Weighted Levenshtein over phonetic strings, normalized to [0,1] by the longer length. Vowel↔vowel swaps cost 0.3, same-class consonants 0.5, everything else 1 (see PhoneticWeights).

reference_key

reference_key(raw_word: str, strip_notation: bool = True) -> str

Bare comparison key for a reference word: drop hyphens (so syllables concatenate like the Linear A side) and lowercase. With strip_notation, also remove pure-notation marks (reconstruction *, PIE laryngeal subscripts ₁₂₃, the labialization/aspiration modifiers ʰ ʷ, and the combining syllabic ring U+0325). So PIE *ǵʰésr̥ǵésr.

sequence_distance

sequence_distance(a: Sequence[object], b: Sequence[object]) -> int

Standard Levenshtein over arbitrary token sequences — compares whole inscriptions as ordered bags of words.

sequence_similarity

sequence_similarity(a: Sequence[object], b: Sequence[object]) -> float

Sequence distance normalized to a 0–1 similarity (1 = identical).

find_morphological_clusters

find_morphological_clusters(words: Iterable[Mapping[str, object] | tuple[str, int]], min_suffix_productivity: int = 5, min_cluster_size: int = 2, max_suffix_len: int = 2) -> list[MorphCluster]

Cluster stems with their productive-suffix derivations.

words is an iterable of {"word": str, "count": int} mappings or (word, count) pairs (e.g. straight from Corpus.word_frequencies). A suffix is productive when it ends at least min_suffix_productivity distinct words; clusters smaller than min_cluster_size are dropped; suffixes are considered up to max_suffix_len signs long.

compile_sign_pattern

compile_sign_pattern(raw: str) -> CompiledSignPattern | None

Parse a wildcard sign pattern (KU-*-RO) into a CompiledSignPattern, or None if empty.

match_sign_pattern

match_sign_pattern(signs: list[str], pattern: CompiledSignPattern) -> bool

Match a word's sign sequence against a compiled pattern.

normalize_sign_label

normalize_sign_label(label: str) -> str

Fold subscript digits to ASCII (RA₂ → RA2).

word_matches_sign_pattern

word_matches_sign_pattern(word: str, raw: str) -> bool

Compile and match in one call. False for single-sign words / empty patterns.

build_cooccurrence_map

build_cooccurrence_map(documents: Iterable[Document]) -> dict[str, set[str]]
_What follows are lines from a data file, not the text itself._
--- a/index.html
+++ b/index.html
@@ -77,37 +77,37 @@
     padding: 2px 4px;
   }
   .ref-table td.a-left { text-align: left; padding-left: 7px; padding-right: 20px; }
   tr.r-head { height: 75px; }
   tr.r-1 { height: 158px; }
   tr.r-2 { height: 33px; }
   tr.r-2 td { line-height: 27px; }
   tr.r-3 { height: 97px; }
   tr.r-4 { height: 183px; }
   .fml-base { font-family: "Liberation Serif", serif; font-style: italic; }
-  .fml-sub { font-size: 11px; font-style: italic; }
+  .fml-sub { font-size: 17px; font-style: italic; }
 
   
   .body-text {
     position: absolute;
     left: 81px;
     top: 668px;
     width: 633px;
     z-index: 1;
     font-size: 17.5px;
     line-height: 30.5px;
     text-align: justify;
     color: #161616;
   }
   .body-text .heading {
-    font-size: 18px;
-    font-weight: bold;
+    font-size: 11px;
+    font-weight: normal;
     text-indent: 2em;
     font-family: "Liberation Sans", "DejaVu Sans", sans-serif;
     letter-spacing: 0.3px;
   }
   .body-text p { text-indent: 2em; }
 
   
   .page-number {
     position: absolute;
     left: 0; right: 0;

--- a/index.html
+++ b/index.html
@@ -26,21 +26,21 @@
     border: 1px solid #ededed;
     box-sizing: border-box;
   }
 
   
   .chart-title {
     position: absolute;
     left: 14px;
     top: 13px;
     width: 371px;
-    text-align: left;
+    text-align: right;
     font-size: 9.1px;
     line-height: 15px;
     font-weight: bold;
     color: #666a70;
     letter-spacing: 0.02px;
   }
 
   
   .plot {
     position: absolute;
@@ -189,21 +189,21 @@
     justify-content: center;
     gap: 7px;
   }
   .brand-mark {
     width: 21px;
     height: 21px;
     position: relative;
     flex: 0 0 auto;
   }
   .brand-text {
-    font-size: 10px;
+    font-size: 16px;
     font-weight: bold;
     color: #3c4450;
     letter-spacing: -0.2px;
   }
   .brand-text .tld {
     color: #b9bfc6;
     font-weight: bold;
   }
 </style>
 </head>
Map each multi-sign word to the set of multi-sign words it shares a document with.

build_word_index

build_word_index(documents: Iterable[Document]) -> dict[str, WordEntry]

Index every multi-sign word to the documents it appears in.

default_value

default_value(field: str) -> Any

The neutral default value for a field, by kind.

eval_query

eval_query(filters: list[FilterRow], output: Output, documents: list[Document], word_index: dict[str, WordEntry], annotated_ids: set[str], cooccur_map: dict[str, set[str]]) -> QueryResults

Run a query (filters + output mode) over pre-built indices and return the result set in canonical shape.

inscription_matches

inscription_matches(doc: Document, filters: Iterable[FilterRow], annotated_ids: set[str]) -> bool

True if a document satisfies the inscription-scope filter rows (AND/OR/NOT-combined).

run_query

run_query(corpus: Any, filters: list[FilterRow], output: Output = 'inscriptions', annotated_ids: set[str] | None = None) -> QueryResults

Build the indices from a Corpus and evaluate filters.
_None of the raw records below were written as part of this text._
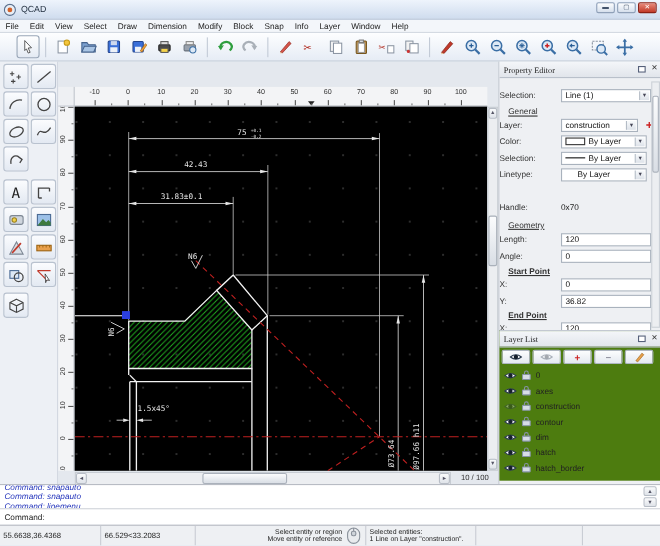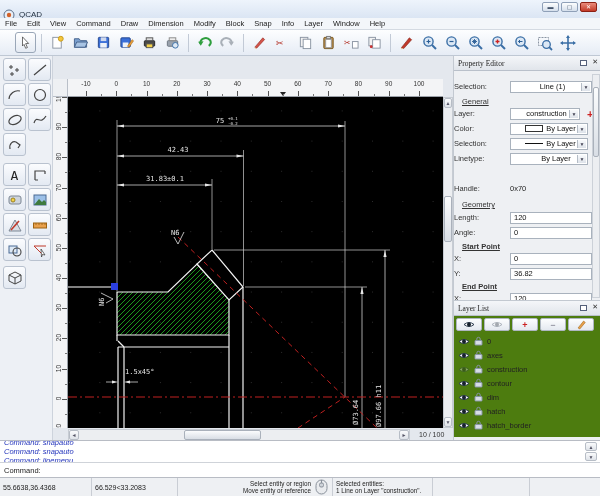--- a/index.html
+++ b/index.html
@@ -2,21 +2,21 @@
 <html><head>
 <meta charset="utf-8">
 <style>
   html,body{margin:0;padding:0;}
   body{width:600px;height:496px;position:relative;font-family:"Liberation Sans",sans-serif;
        background:#e8edf5;overflow:hidden;font-size:8px;color:#222;}
   *{box-sizing:border-box;}
   .abs{position:absolute;}
 
   
-  #titlebar{position:absolute;left:0;top:0;width:600px;height:30px;
+  #titlebar{position:absolute;left:0;top:0;width:600px;height:18px;
     background:linear-gradient(#eef4fc,#cfdcee);border-bottom:1px solid #aebed4;display:flex;align-items:center;}
   #titlebar .ttl{font-size:8px;color:#1c2a3a;margin-left:4px;}
   .winbtn{width:17px;height:10px;border:1px solid #8fa0b8;border-radius:2px;margin-left:2px;
     background:linear-gradient(#fdfefe,#d5dfec);font-size:6px;line-height:8px;text-align:center;color:#43536b;}
   .winbtn.close{background:linear-gradient(#e98b7c,#c23a28);color:#fff;border-color:#8c2014;}
   #winbtns{position:absolute;right:3px;top:2px;display:flex;}
 
   
   #menubar{position:absolute;left:0;top:18px;width:600px;height:12px;background:#f3f6fa;
     border-bottom:1px solid #d4dae2;display:flex;align-items:center;}
@@ -65,21 +65,21 @@
   
   #rightpanels{position:absolute;left:453px;top:56px;width:147px;height:384px;background:#eef0f3;border-left:1px solid #c3c9d1;}
   .phead{position:absolute;left:0;width:147px;height:15px;background:linear-gradient(#f4f6f9,#e1e5eb);
     border-bottom:1px solid #b9c0ca;display:flex;align-items:center;}
   .phead .pt{margin-left:4px;font-size:7.5px;color:#222;font-family:Liberation Serif, serif;}
   .dockbox{position:absolute;right:14px;top:4px;width:7px;height:6px;border:1px solid #55607a;background:#fff;}
   .dockx{position:absolute;right:3px;top:2px;font-size:7px;color:#333;}
   .prow{position:absolute;height:13px;display:flex;align-items:center;width:147px;}
   .plab{width:56px;font-size:7.5px;color:#333;padding-right:3px;}
   .pfield{height:12px;background:#fff;border:1px solid #a9b2bd;display:flex;align-items:center;font-size:7.5px;padding-left:3px;color:#111;}
-  .combo{position:relative;justify-content:center;}
+  .combo{position:relative;}
   .combo .arr{position:absolute;right:1px;top:1px;bottom:1px;width:9px;background:linear-gradient(#f8fafc,#dde2e9);
     border-left:1px solid #b4bcc6;font-size:5px;color:#445;display:flex;align-items:center;justify-content:center;}
   .sect{position:absolute;font-size:7.5px;color:#333;left:8px;text-decoration:underline;}
   .bold{font-weight:bold;}
   .swatch{width:18px;height:7px;border:1px solid #333;background:#fff;margin-right:3px;}
   .lwline{width:18px;height:1px;background:#111;margin-right:3px;}
   .redplus{position:absolute;font-size:11px;color:#c22;font-weight:bold;}
   #pescroll{position:absolute;right:1px;top:18px;width:8px;height:224px;background:#eceef1;border:1px solid #ccd1d8;}
 
   #layerlist{position:absolute;left:0;top:244px;width:147px;height:137px;background:#4d7c0f;border-top:1px solid #c3c9d1;}
@@ -115,21 +115,21 @@
     <div class="winbtn">▬</div>
     <div class="winbtn">▢</div>
     <div class="winbtn close">✕</div>
   </div>
 </div>
 
 <div id="menubar">
     <span class="menuitem">File</span>
     <span class="menuitem">Edit</span>
     <span class="menuitem">View</span>
-    <span class="menuitem">Command</span>
+    <span class="menuitem">Select</span>
     <span class="menuitem">Draw</span>
     <span class="menuitem">Dimension</span>
     <span class="menuitem">Modify</span>
     <span class="menuitem">Block</span>
     <span class="menuitem">Snap</span>
     <span class="menuitem">Info</span>
     <span class="menuitem">Layer</span>
     <span class="menuitem">Window</span>
     <span class="menuitem">Help</span>
   </div>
Convenience over eval_query for the common whole-corpus case. The result carries the corpus's provenance and a filter summary, so it is citable via QueryResults.cite.

summarize_filters

summarize_filters(filters: list[FilterRow]) -> str

One-line, human-readable label for a filter set.

word_matches

word_matches(word: str, filters: Iterable[FilterRow], cooccur_map: dict[str, set[str]]) -> bool

True if a word satisfies the word-scope filter rows (AND/OR/NOT-combined).

bootstrap_ci

bootstrap_ci(corpus: Any, statistic: Callable[[Sequence[Document]], float], *, n_resamples: int = 999, level: float = 0.95, seed: int = 0) -> BootstrapCI

Percentile bootstrap CI for statistic(documents).
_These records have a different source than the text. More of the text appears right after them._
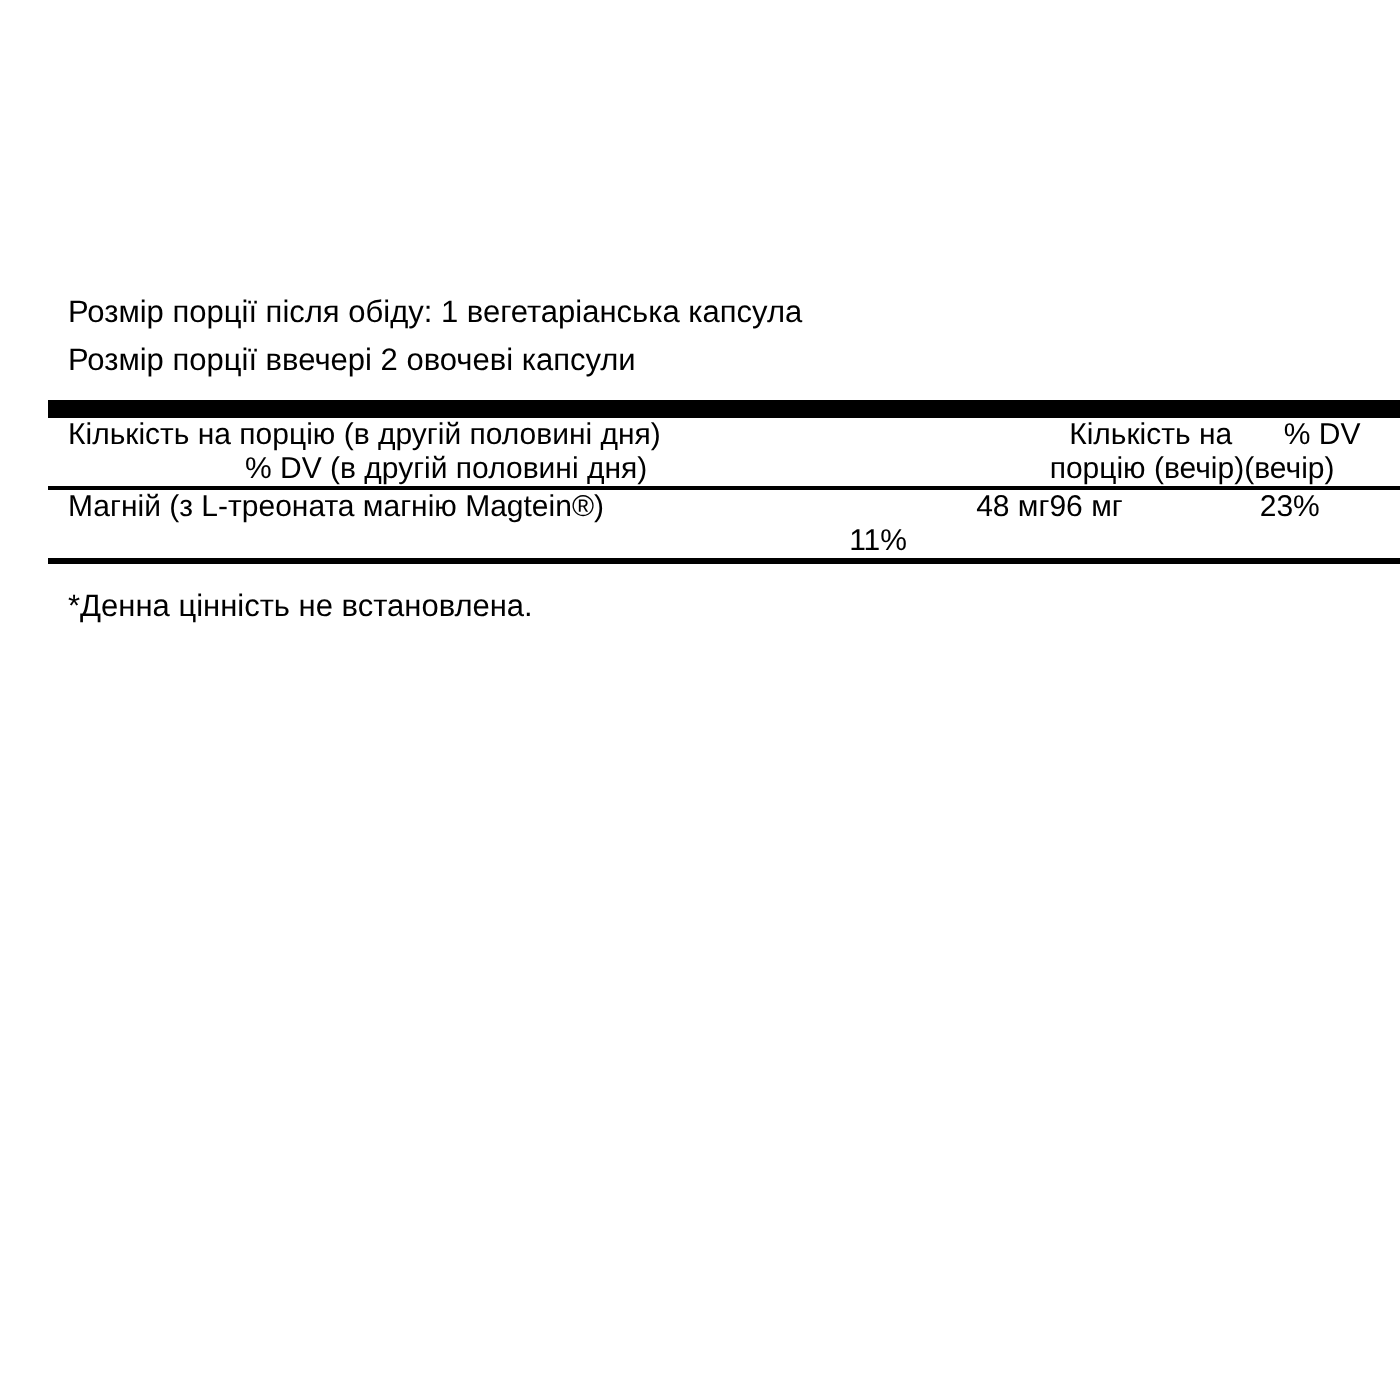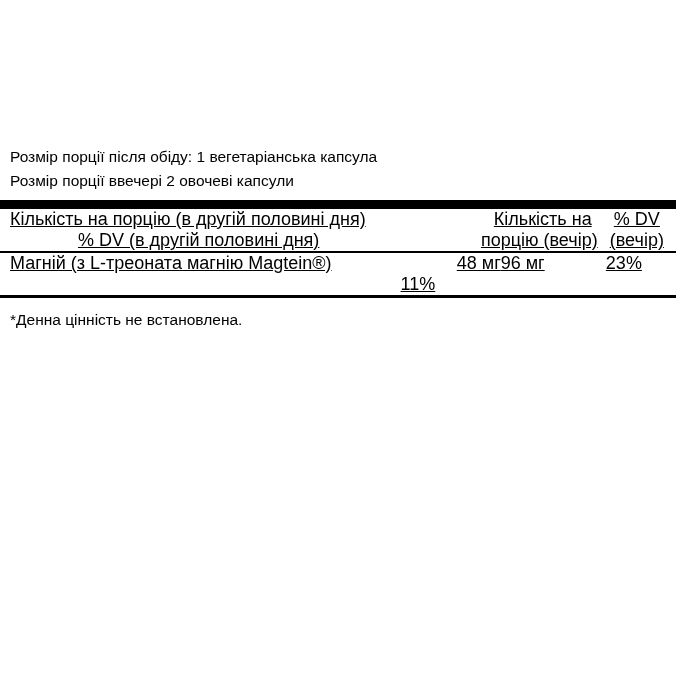--- a/index.html
+++ b/index.html
@@ -6,21 +6,21 @@
     margin: 0;
     padding: 0;
     width: 700px;
     height: 700px;
     background: #ffffff;
     font-family: "Liberation Sans", sans-serif;
   }
 
   #panel {
     position: absolute;
-    left: 0;
+    left: 24px;
     top: 145px;
     width: 676px;
     color: #000000;
   }
 
   .serving-lines {
     padding: 0 0 0 10px;
     font-size: 15.5px;
     line-height: 1.55;
   }
@@ -38,22 +38,21 @@
     background: #000000;
   }
   .rule-hair {
     height: 1.5px;
     background: #000000;
   }
 
   table.nutri {
     width: 100%;
     border-collapse: collapse;
-    font-size: 18px;
-    text-decoration: underline;
+    font-size: 15px;
   }
 
   table.nutri td {
     vertical-align: top;
     padding: 0;
   }
 
   
   .hdr {
     padding-top: 8px;
@@ -78,21 +77,21 @@
     text-align: center;
     padding-left: 0;
     padding-right: 40px;
     margin-top: 29px;
   }
   .hdr-line2 .h-mid {
     text-align: right;
     padding-right: 0;
   }
   .hdr-line2 .h-right {
-    text-align: center;
+    text-align: left;
     margin-top: 32px;
   }
 
   
   .nrow td {
     padding-top: 9px;
   }
   .nrow .n-name {
     padding-left: 10px;
     width: 390px;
Documents are the resampling unit (drawn with replacement, original size), the right grain for corpus questions where tokens within a document are not independent (Efron & Tibshirani 1993). The seed makes the interval reproducible by default — vary it to see Monte-Carlo wobble. The band quantifies sampling variability given these documents; it cannot speak to what was never excavated.

mean_doc_words = lambda docs: sum( ... len([t for t in d.tokens if t.kind is TokenKind.WORD]) for d in docs ... ) / len(docs) bootstrap_ci(corpus, mean_doc_words) # doctest: +SKIP BootstrapCI(estimate=7.1, low=6.4, high=7.9, level=0.95, n_resamples=999)

dispersion

dispersion(corpus: Any, item: str, *, kind: str = 'words') -> Dispersion

Gries' DP for one item over the documents of corpus.

DP = ½ · Σᵢ |vᵢ − sᵢ| where sᵢ is document i's share of the corpus (in items of this kind) and vᵢ the share of the item's occurrences falling in document i (Gries 2008). dp_norm divides by the attainable maximum 1 − min(sᵢ) (Lijffijt & Gries 2012). Raises ValueError if the item never occurs.

dispersions

dispersions(corpus: Any, *, kind: str = 'words', min_frequency: int = 2, top: int = 0) -> list[Dispersion]

DP for every item with frequency ≥ min_frequency, most evenly dispersed first (ties: higher frequency first). top truncates (0 = all).

Reading the ranking: a frequent item with low dp_norm is corpus-wide vocabulary; a frequent item with high dp_norm lives in few documents (a formulaic or genre/site-bound term) — on Aegean material often the more interesting case.

keyness

keyness(target: Any, reference: Any, *, kind: str = 'words', min_target: int = 2, smoothing: float = 0.5) -> list[KeynessRow]

Key items of target against reference, strongest first.

For each item the 2×2 table is (count in target, rest of target, count in reference, rest of reference); G² follows Rayson & Garside (2000) and the log-ratio Hardie (2014). Items need target_count ≥ min_target or to be similarly frequent in the reference (so marked under-use surfaces too). Sorted by G² descending — filter log_ratio > 0 for the target's own vocabulary, < 0 for what it conspicuously lacks.

The two corpora must be distinct texts (a subset vs its complement is the classic design: keyness(c.filter(site="Pylos"), rest)).

classify_corpus

classify_corpus(corpus: object) -> dict[str, list[str]]

Classify every document in a corpus, returning {category_key: [doc_id, ...]} with every category present (empty lists included) and documents in corpus order.

classify_structure

classify_structure(document: Document) -> str

The heuristic category key for one inscription, from its content shape.

Mirrors the workbench precedence exactly: a KU-RO total marker (or numerals with several multi-sign words) ⇒ accounting; otherwise a libation formula ⇒ libation; otherwise many separators and no numerals ⇒ list; otherwise an extended hyphenated text with no numerals ⇒ text; else other.